Net cash provided by (used in) investing activities during fiscal 2021 was
$4,665 million as compared to $(2,137) million during fiscal 2020. The increase
of $6,802 million was primarily due to cash proceeds received from business
divestitures of $4,947 million in fiscal 2021, a decrease in cash paid for
acquisitions of $2,181 million, an increase in proceeds from sale of assets of
$91 million, a decrease in purchases of property and equipment of $89 million,
and the absence of short-term investing, net of proceeds, of $37 million in
fiscal 2020. This was partially offset by a decrease in cash collections related
to deferred purchase price receivable of $512 million and a $48 million increase
in payments for software licenses related to the divestitures of the HHS
business.

Financing cash flow



Net cash (used in) provided by financing activities during fiscal 2021 was
$(5,476) million, as compared to $657 million during fiscal 2020. The $6,133
million increase in cash used was primarily due to an increase in repayments,
net of borrowings, of $3,718 million on term loans and other long-term debt,
$3,000 million on lines of credit, and $229 million on commercial paper.

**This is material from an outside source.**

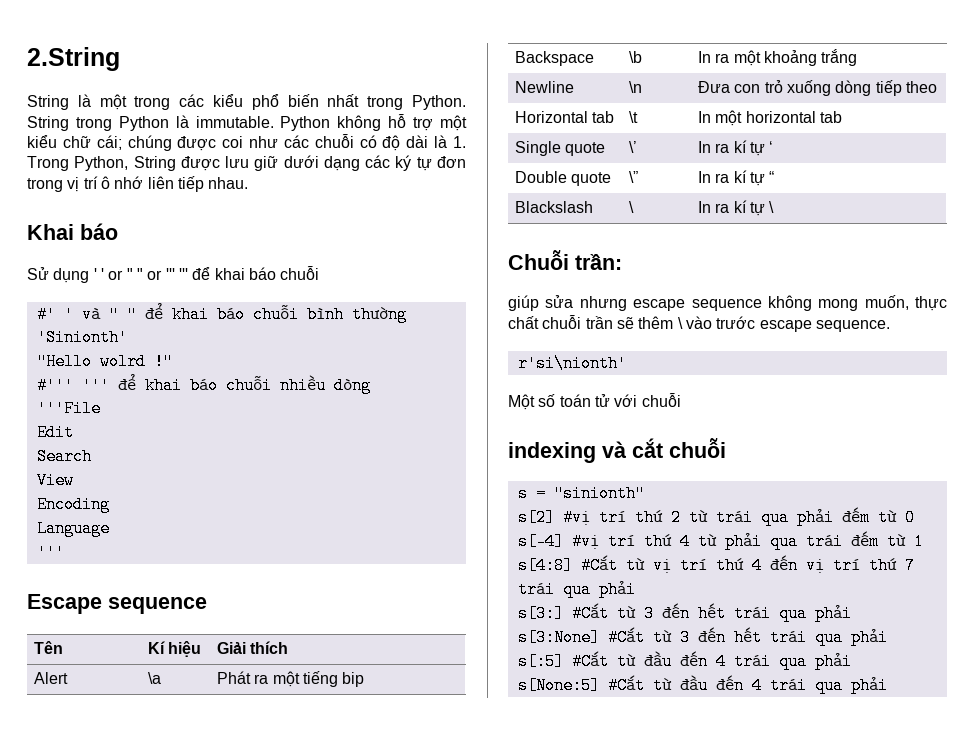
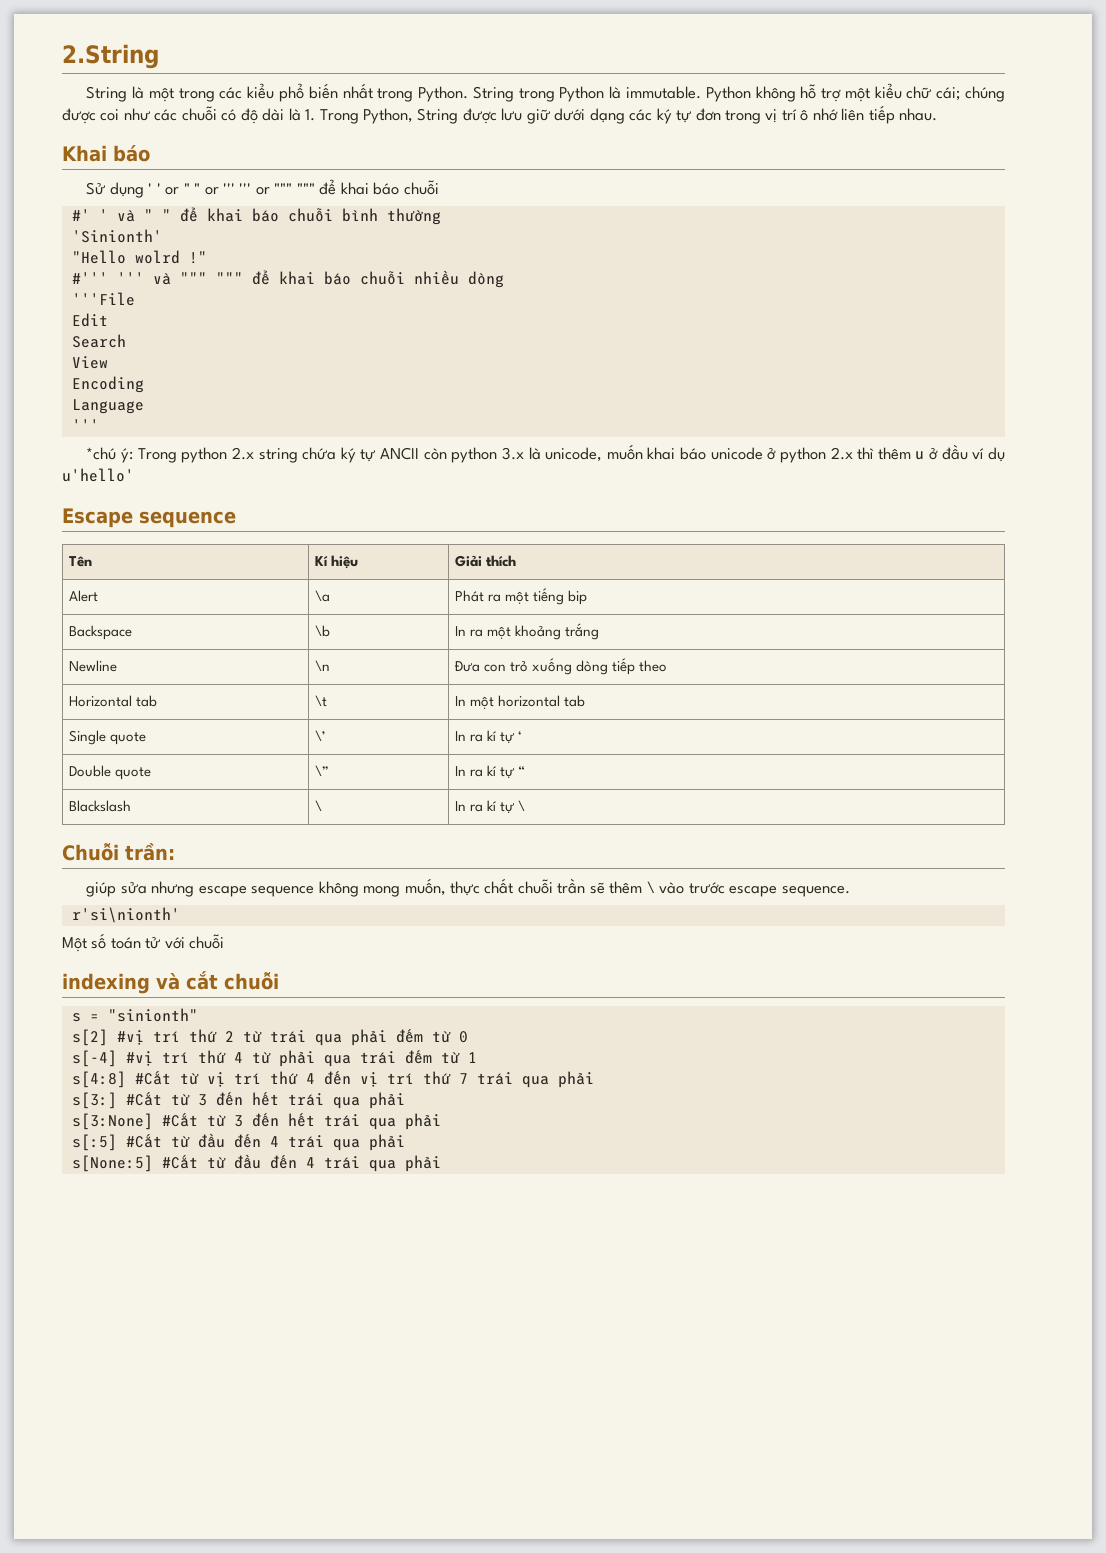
- Sử dụng ' ' or " " or ''' ''' để khai báo chuỗi
+ Sử dụng ' ' or " " or ''' ''' or """ """ để khai báo chuỗi
- #''' ''' để khai báo chuỗi nhiều dòng
+ #''' ''' và """ """ để khai báo chuỗi nhiều dòng
+ *chú ý: Trong python 2.x string chứa ký tự ANCII còn python 3.x là unicode, muốn khai báo unicode ở python 2.x thì thêm u ở đầu ví dụ u'hello'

In
total, we used $3.5 billion of the net proceeds from the sale of the HHS
business to repay debt during the fiscal year. We also had an increase in
payments on finance leases and borrowings for asset financing of $65 million and
payments of debt extinguishment costs of $41 million in fiscal 2021. This was
partially offset by elimination of stock repurchases during fiscal 2021 while
common stock repurchases totaled $736 million in fiscal 2020 and a decrease in
dividend payments of $161 million from fiscal 2020.

Capital Resources

See Note 23 - "Commitments and Contingencies" for a discussion of the general purpose of guarantees and commitments. The anticipated sources of funds to fulfill such commitments are listed below and under the subheading "Liquidity."

The following table summarizes our total debt:


                                                                                     As of
(in millions)                                                       March 31, 2021          March 31, 2020
Short-term debt and current maturities of long-term debt           $        1,167          $        1,276
Long-term debt, net of current maturities                                   4,345                   8,672
Total debt                                                         $        5,512          $        9,948



The $4.4 billion decrease in total debt during fiscal 2021 was primarily
attributed to the prepayment of $1.5 billion of Revolver Credit Facility
outstanding at fiscal year-end March 31, 2020, €312 million of Euro commercial
paper, and the following term loan facilities: €750 million of Euro Term Loan
due fiscal 2022 and 2023, A$800 million of AUD Term Loan due fiscal 2022, £450
million of GBP Term Loan due fiscal 2022, $481 million of USD Term Loan due
fiscal 2025, €350 million of Euro Term Loan due fiscal 2024 and the retirement
of $127 million principal amount of 4.45% Senior Notes due fiscal 2023 via
tender offer. (See Note 14 - "Debt - Tender Offers.") In addition, we issued
irrevocable redemption notice to retire all the remaining two series of 4.45%
Senior Notes (approximately $319 million) due fiscal 2023. These were partially
offset by the issuance of $500 million of 4.13% Senior Notes due fiscal 2026.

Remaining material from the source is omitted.